The next shoot day also took place in the woods, this time at night. In what would prove to be a running theme of the shoot, San Juan did approximately one thousand takes of each shot, many of which featured my flawless delivery of lines such as “Got the map?” and “But—.” I expect this inspired performance will result in an Oscar at some point.

We also filmed a number of scenes consisting of Keating valiantly fighting off antagonists of all kinds while I politely waited at the bottom of the stairs, as a woman should.

The atmosphere of a film set is comparable in its constant state of emergency to that of a pre-Sandy Wesleyan. Every mishap is a crisis, and every demand is of utmost importance. Meals are few and far between, but the coffee flows freely, and snacks are often plentiful. I myself consumed upwards of 15 cookies during one day of shooting. Necessary car trips for the crewmembers were taken from Long Lane back to Home Avenue for the purpose of accessing a bathroom.

Despite the hectic environment, even fancy film people find time to relax. Assistant Director Danny Witkin ’13 was partial to kicking back with a copy of his favorite student newspaper, The Wesleyan Argus, whenever the opportunity presented itself.

The “Resist the End” cast and crew had their fair share of misadventures during production, as is to be expected in the process of creating a film with limited resources. In the case of this high-coverage, action-heavy endeavor, setbacks included the destruction of multiple venues in which San Juan had planned to shoot on location, an uncannily inconvenient torrential downpour, the unfortunate resemblance of the “Slaver” characters to filthy hipsters, and the depositing of the movie’s most talented actress—one Roxie Pell—into a river by the production assistants playing soldiers (which I suspect was on purpose).

All of these trials and tribulations were well worth the street cred I inevitably gained from rollin’ up to Weshop looking like an indisputable badass with my fake bruises and blood.

Now, since you’ve been waiting for it so patiently—it’s time for the squirrel.

When signing up for this project, I never anticipated the integral role I would play in Wesleyan’s ongoing Squirrel Massacre 2012. Although Keating was a perfectly adequate scene partner, his performance pales in comparison to our costar, the illustrious Mr.
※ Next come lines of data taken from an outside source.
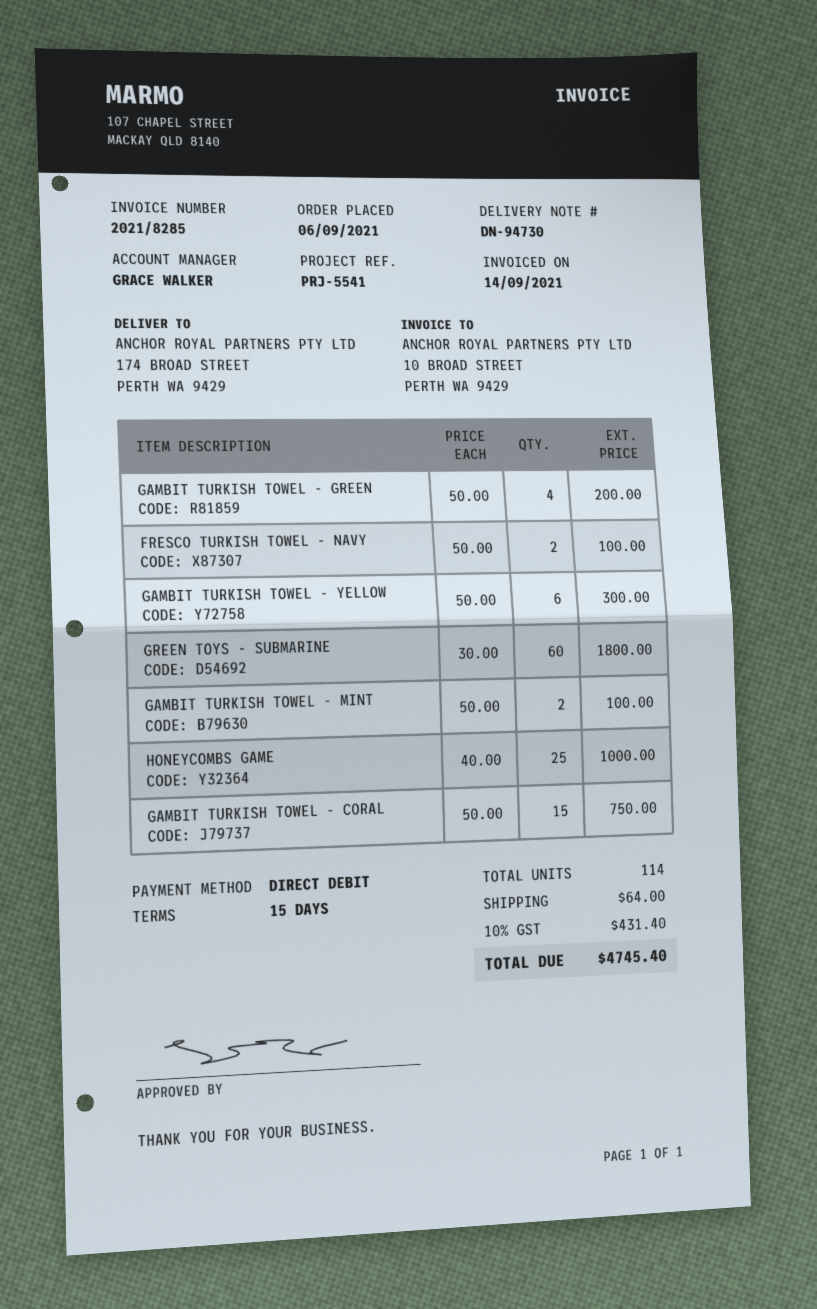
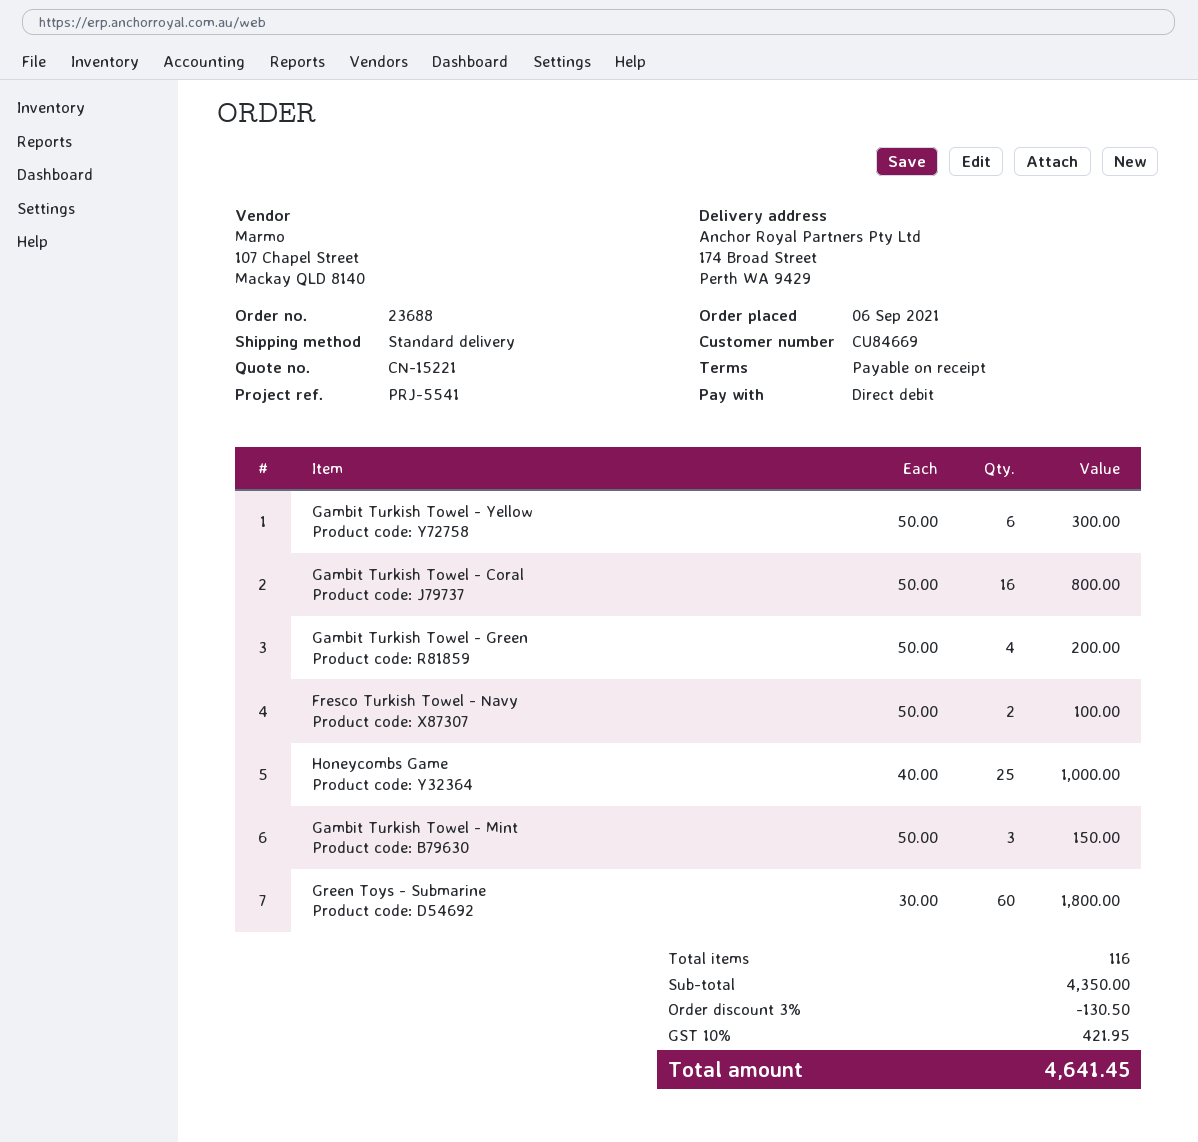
payment terms: 15 days -> on receipt
GAMBIT TURKISH TOWEL - MINT: 2 x 50.00 = 100.00 -> 3 x 50.00 = 150.00
GAMBIT TURKISH TOWEL - CORAL: 15 x 50.00 = 750.00 -> 16 x 50.00 = 800.00
total quantity: 114 -> 116
discount: none -> 3% = 130.50
shipping: 64.00 -> none
tax: 10% = 431.40 -> 10% = 421.95
total: 4745.40 -> 4641.45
Dead Squirrel. If you’re wondering whether or not I touched it, the answer is yes. If you’re wondering whether or not Production Assistant Tristan Bass-Krueger ’15 was asked to locate and fish Mr. Squirrel out of the dense shrubbery after preemptively discarding our furry, disemboweled friend, the answer is also yes.

So, yeah.

Based on my ability to jog on camera, my willingness to let the men do the talking, and the undeniable chemistry I shared with my costar, the squirrel, I’d say I’m expecting at least a Golden Globe for this one. If you’re intrigued and/or terrified by any of the above-mentioned shenanigans, keep an eye out for the crazy chick in a camouflage jacket at this spring’s thesis film screenings.